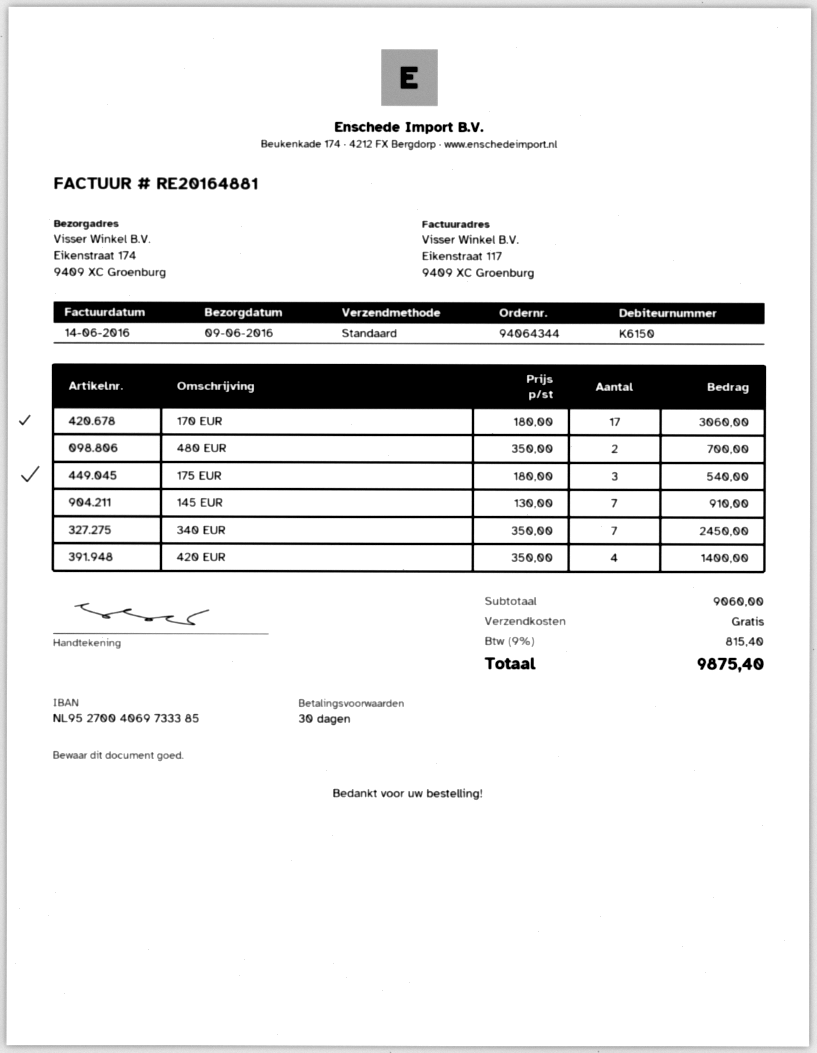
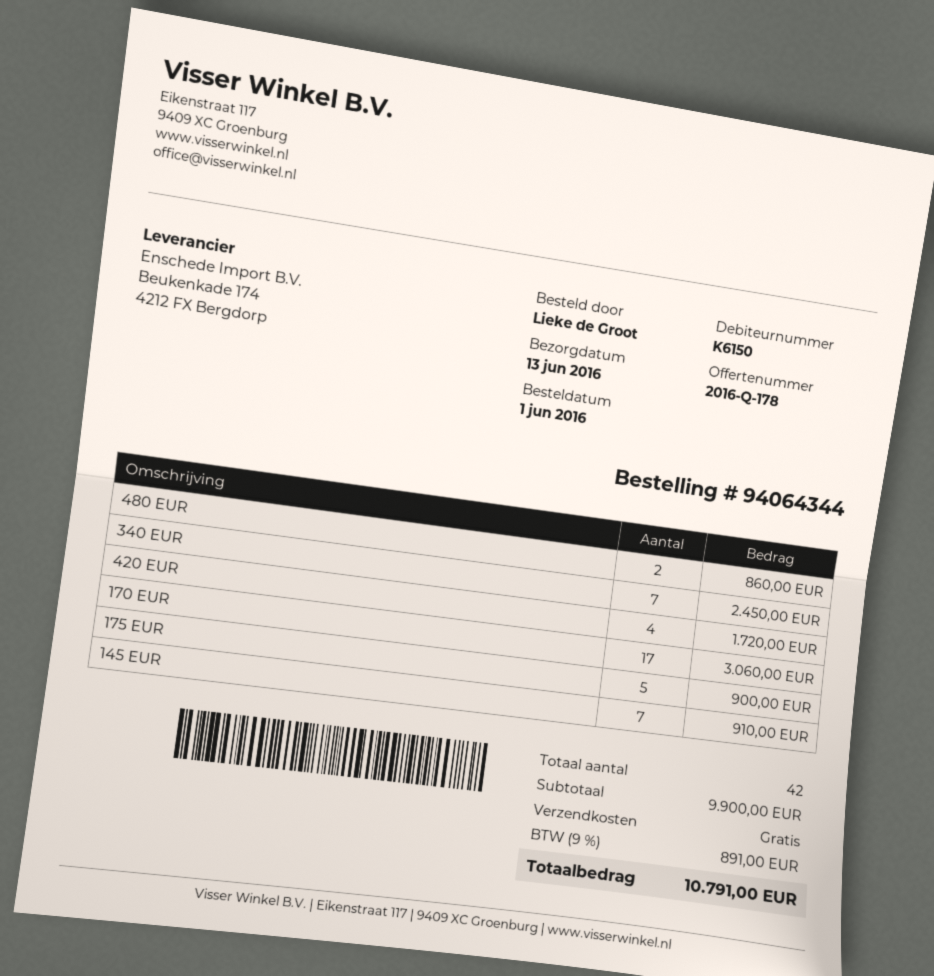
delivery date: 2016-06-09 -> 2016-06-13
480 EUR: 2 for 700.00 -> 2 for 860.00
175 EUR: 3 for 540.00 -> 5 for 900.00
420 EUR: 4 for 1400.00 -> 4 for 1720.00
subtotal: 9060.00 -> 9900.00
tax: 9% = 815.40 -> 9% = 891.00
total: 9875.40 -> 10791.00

» **Your task**
Without including any pictures, output all the entries above exactly.

» **Exercise solution**
delivery date: 2016-06-09 -> 2016-06-13
480 EUR: 2 for 700.00 -> 2 for 860.00
175 EUR: 3 for 540.00 -> 5 for 900.00
420 EUR: 4 for 1400.00 -> 4 for 1720.00
subtotal: 9060.00 -> 9900.00
tax: 9% = 815.40 -> 9% = 891.00
total: 9875.40 -> 10791.00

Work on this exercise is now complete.